On Wednesday, Pickett -- along with several members of her family -- received news that after 20 years, officials had arrested John Lovett, 37, Brazil, and charged him with two counts of murder stemming from the case.
"I believe that maybe I can move forward. I can get justice for my baby and my husband."
Several Mustard family members were in attendance Wednesday as well.
Nancy Hicks, Ricky Mustard's sister, was 28-years-old when Mustard was killed.
She said she didn't believe an arrest would ever be made in the case.
"I really didn't," she said. "I'm just glad. He was my best friend."
Special Prosecutors David Powell and Delbert Brewer informed family members and media outlets at the press conference that officials had arrested Lovett Wednesday morning. He was arrested in a subdivision just north of Brazil off State Road 59.
Lovett is currently being held without bail at the Clay County Justice Center, but Powell said that could change. Powell said Lovett was dating Tonya Pickett at the time of the murders.
"I can't comment on what he's been doing (in the past 20 years)," Powell said.
Powell stressed Lovett is entitled to a fair trial and will receive one.
Lovett was arraigned in Clay County Circuit Court Wednesday and a trial date of 9 a.m., Aug. 4, 2008, has been scheduled.
An eight-member panel was convened in the Grand Jury cold case investigation just weeks ago.
At the time, it was believed close to 230 witnesses might have been called to testify in the case.

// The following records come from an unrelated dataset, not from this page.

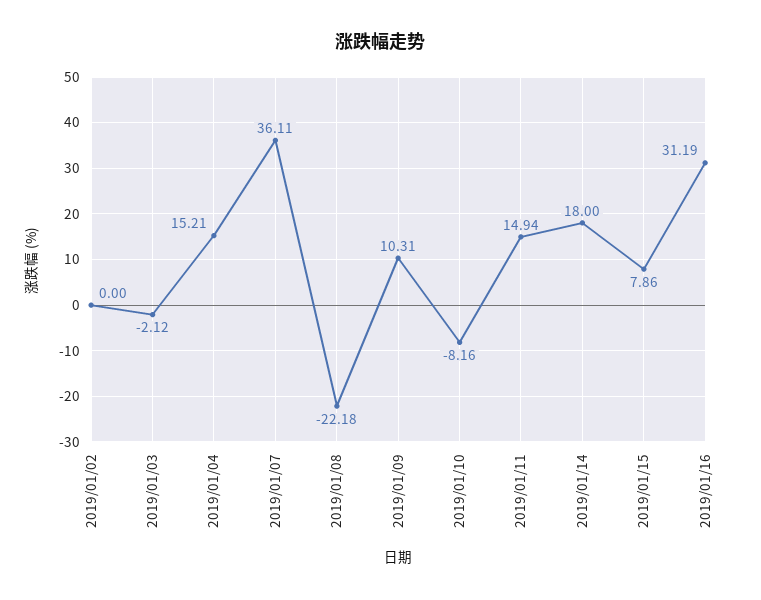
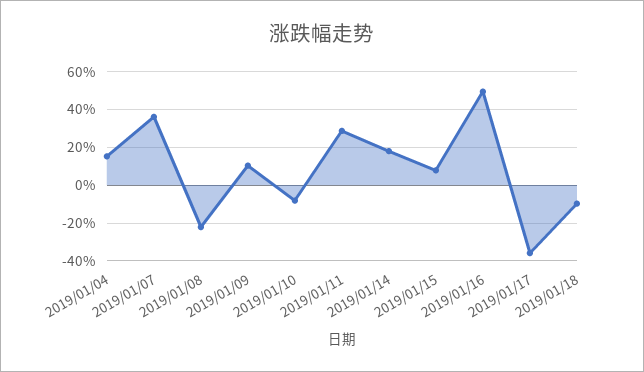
2019/01/02: 0 -> none
2019/01/03: -2.12 -> none
2019/01/11: 14.94 -> 30
2019/01/16: 31.19 -> 50
2019/01/17: none -> -35
2019/01/18: none -> -10

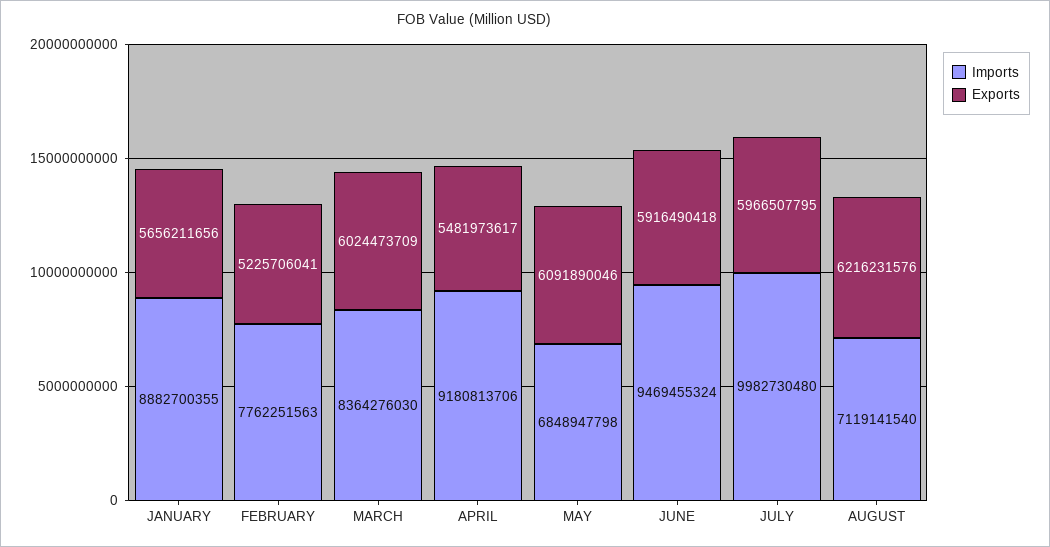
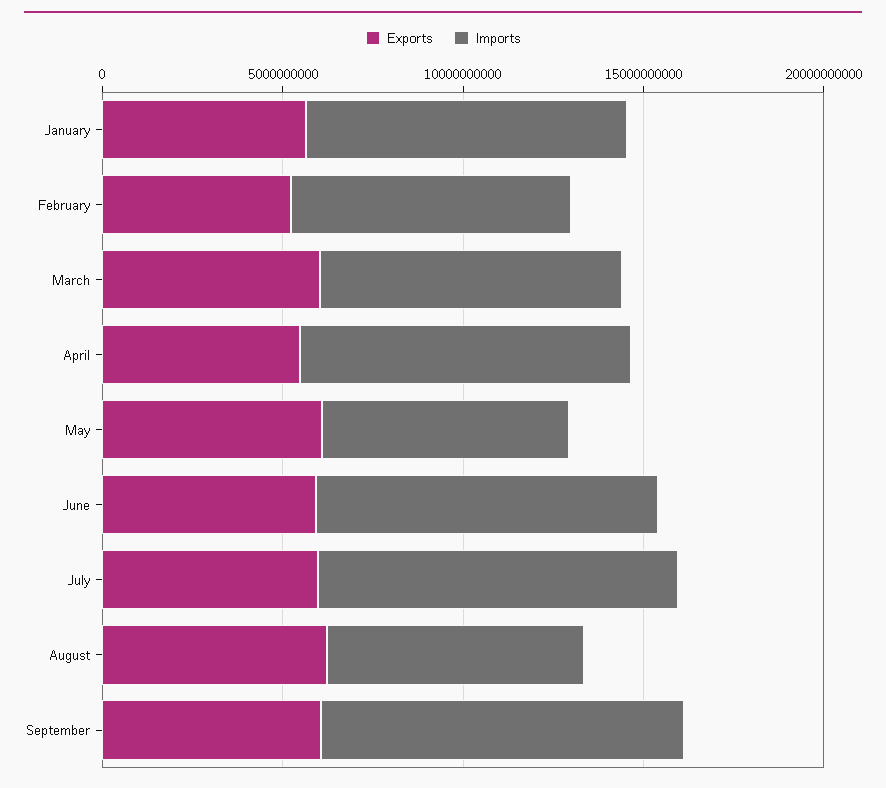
Exports, September: none -> 6000000000
Imports, September: none -> 10000000000

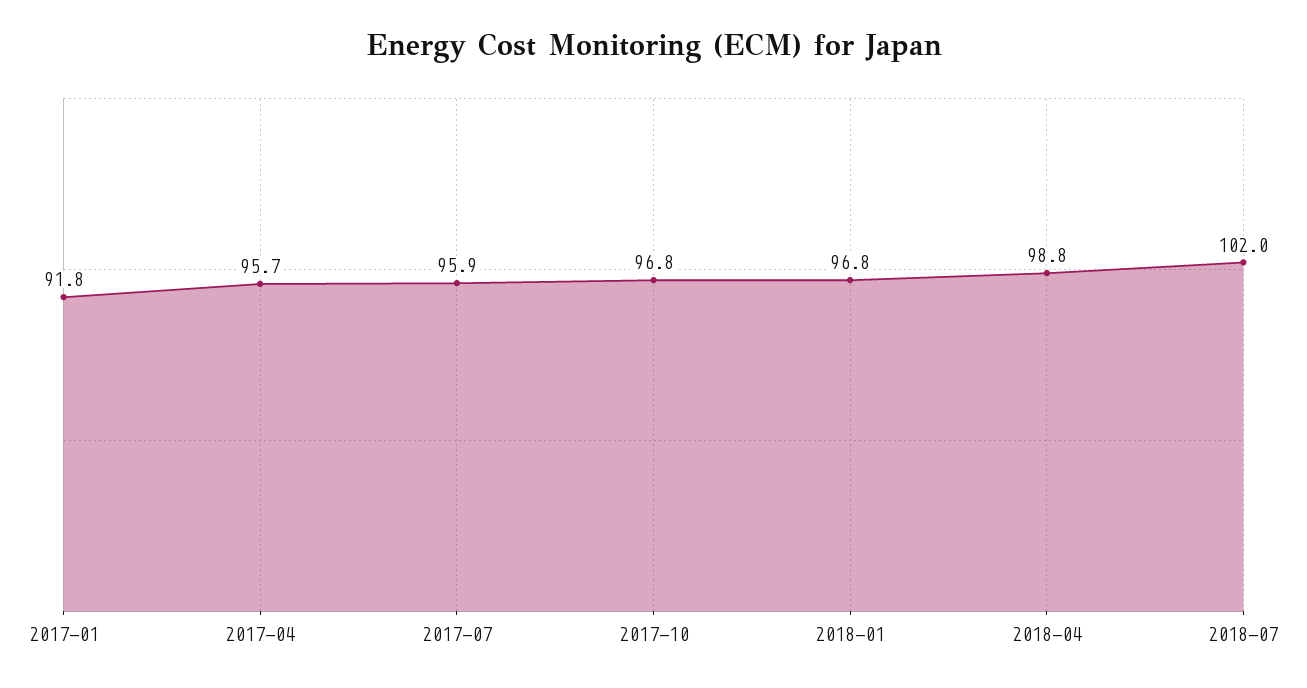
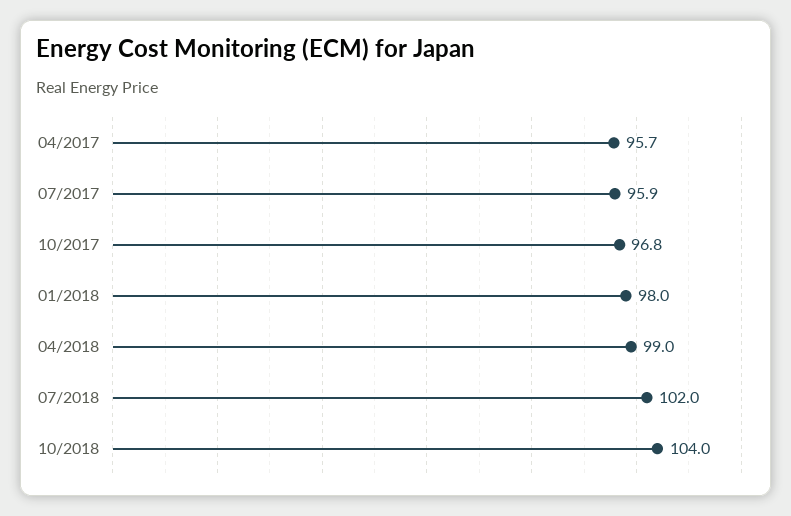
2017-01: 91.8 -> none
2018-01: 96.8 -> 98
2018-04: 98.8 -> 99
10/2018: none -> 104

This was the second Grand Jury convened in the case. The first took place in 2004, after one of the original investigators, Cap. Roger Lindsay, was accused of creating false information that wrongly implicated individuals of the murders and hampered both the original case and the cold case investigation.
On Wednesday, Powell said he wished things could have been handled differently, but was confident in moving forward.
"That doesn't do any good, to play the blame game," Powell said. "In every criminal investigation, there are mistakes made."